Facing my fears#6

Parth Sharma
Facing My Fears
Published in
2 min readDec 29, 2016

This time yet again I decided to face a fear through “face”book (:P). I was watching a video of John Mayer playing Ain’t So Sunshine and wanted to share it on Facebook. Personally I’ve always been in awe of John Mayer. I love his Hendrix covers, his guitar technique and his overall charisma.

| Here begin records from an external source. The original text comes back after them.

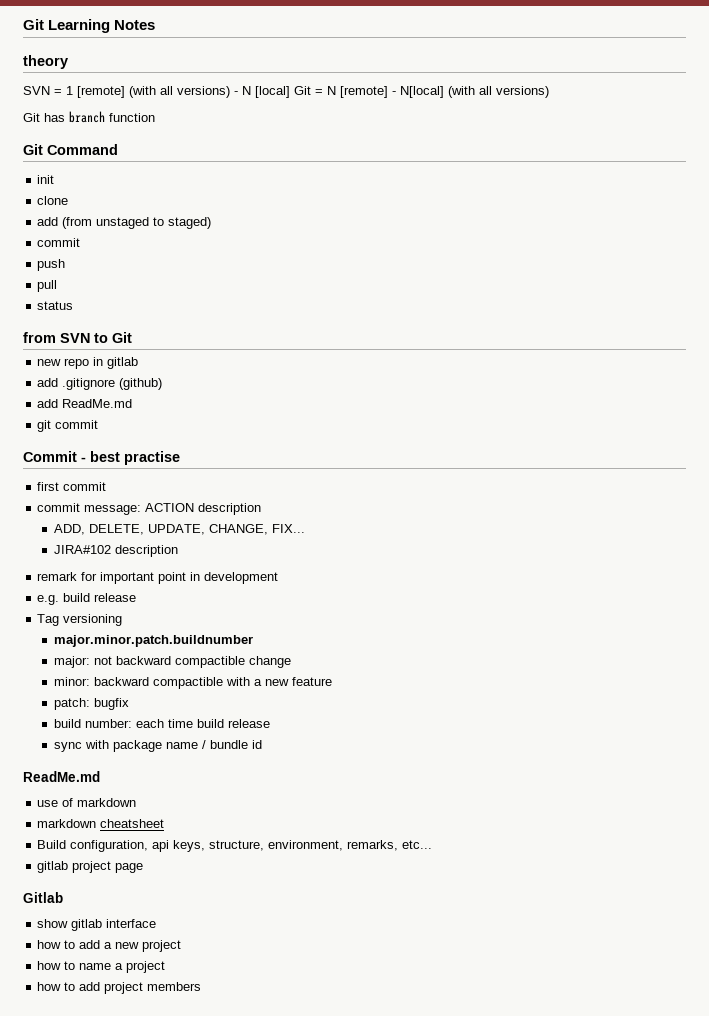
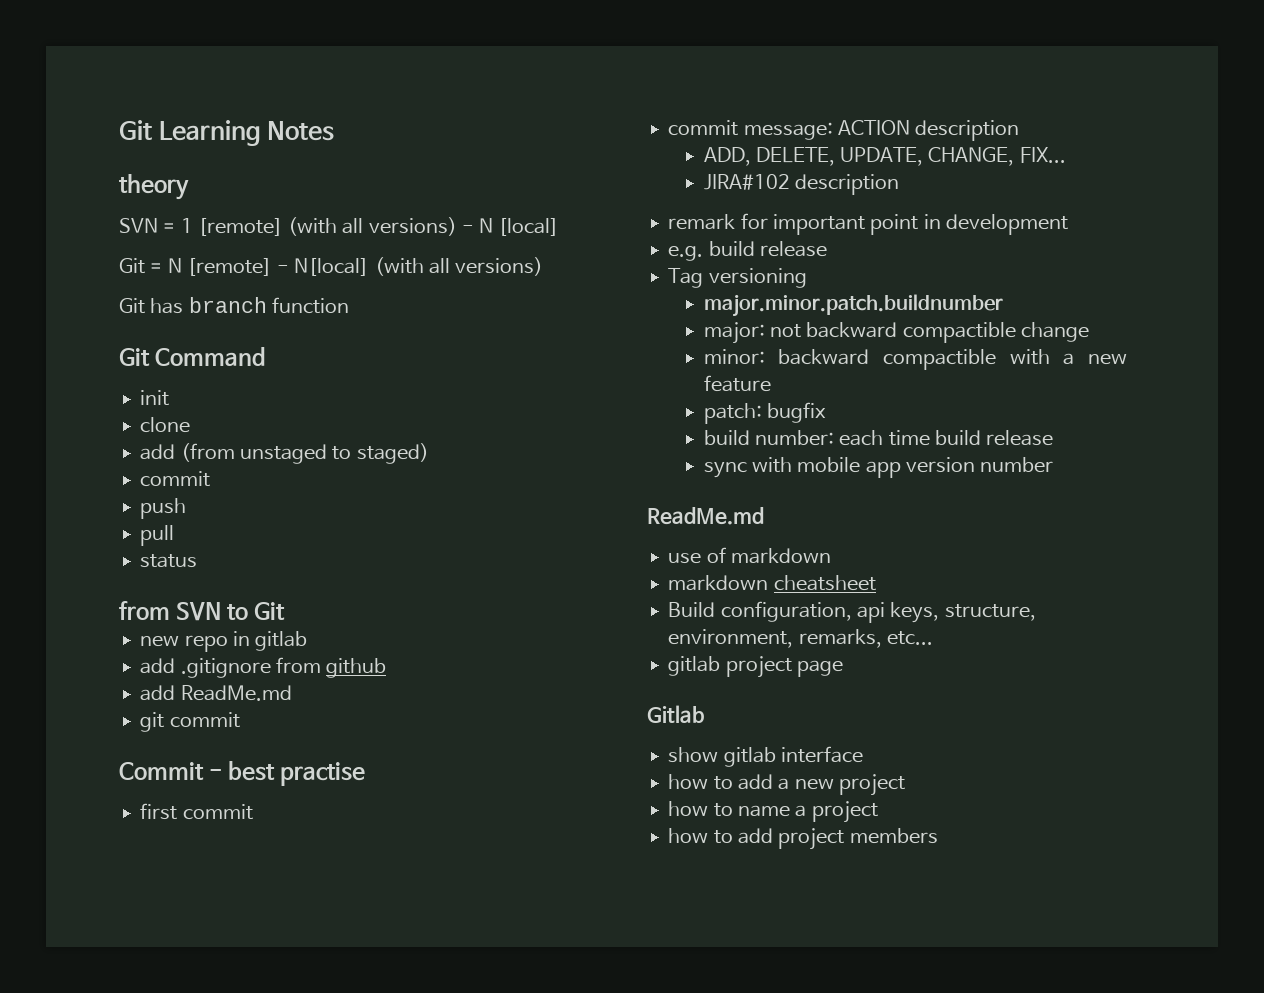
- SVN = 1 [remote] (with all versions) - N [local] Git = N [remote] - N[local] (with all versions)
+ SVN = 1 [remote] (with all versions) - N [local]
+ Git = N [remote] - N[local] (with all versions)
- add .gitignore (github)
+ add .gitignore from github
- sync with package name / bundle id
+ sync with mobile app version number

While sharing the post, I wondered, what if I wrote what was actually on my mind ? That I idolized him and felt attracted towards him(NOT in a platonic sense). People would think that I am gay (I identify as bi-curious, but I don’t expect everyone to be aware of the nuances of human sexuality) and I didn’t wanna be seen as a “faggot”. I didn’t want to be needlessly stigmatized. What if people who like me start thinking lowly of me? What if they start judging me for feeling attracted towards someone of the same sex? Already I hear people say that I am “gay” or “ a girl” for having my hair long. This would be the final nail in the coffin. No one will take me seriously , they would just dismiss me by calling me out as “gay!”. I’d lose any respect I had previously. This was the worst case scenario going through my head ,which I had already assumed to be an obvious consequence even before I had pressed the share button.

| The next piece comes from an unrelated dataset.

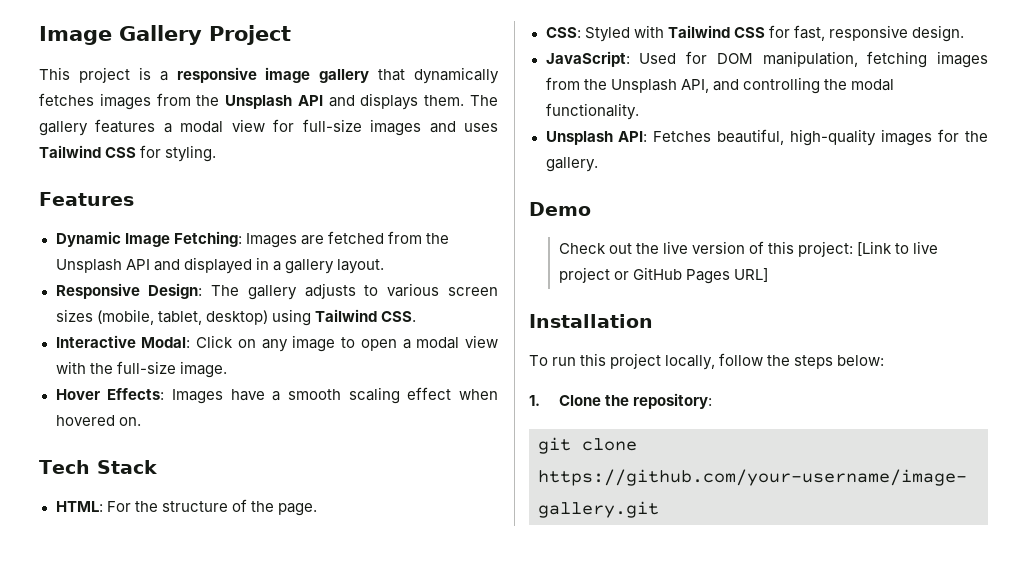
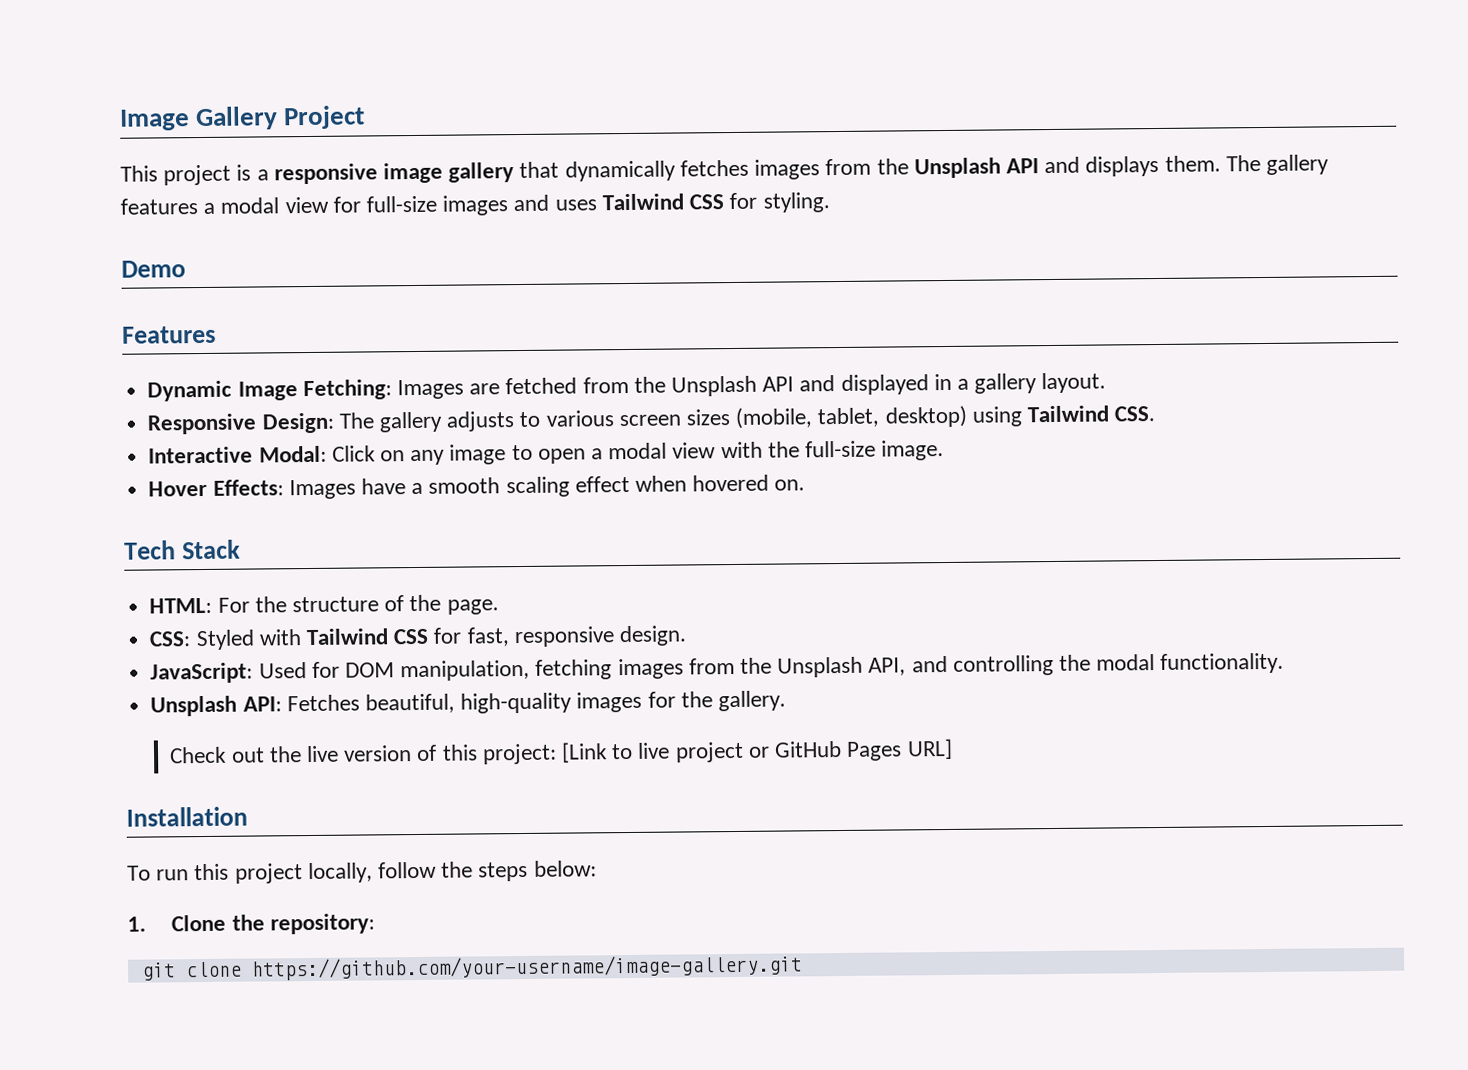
+ Demo
- Demo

I went through with it anyway and shared the post, as expected I received a lot of comments calling me out as “Gay” as a sort of an insult. However the comments were intended, I didn’t take offense to being labelled “gay” because I don’t subscribe to the idea that being straight is somehow better than being “gay”, that homosexuals are perverts and deserve to be looked down upon; that homosexual men are not “men” in the true sense. Some people actually found the caption funny which pleasantly surprised me. As is the pattern, it was not half as bad as I thought it would be. Mostly, no one gave a fuck, which was liberating ! My anxiety had made me believe the entire world would be concerned about and judge me on my personal choices. That was fuckin’ stupid. Well, at least I got that cleared out.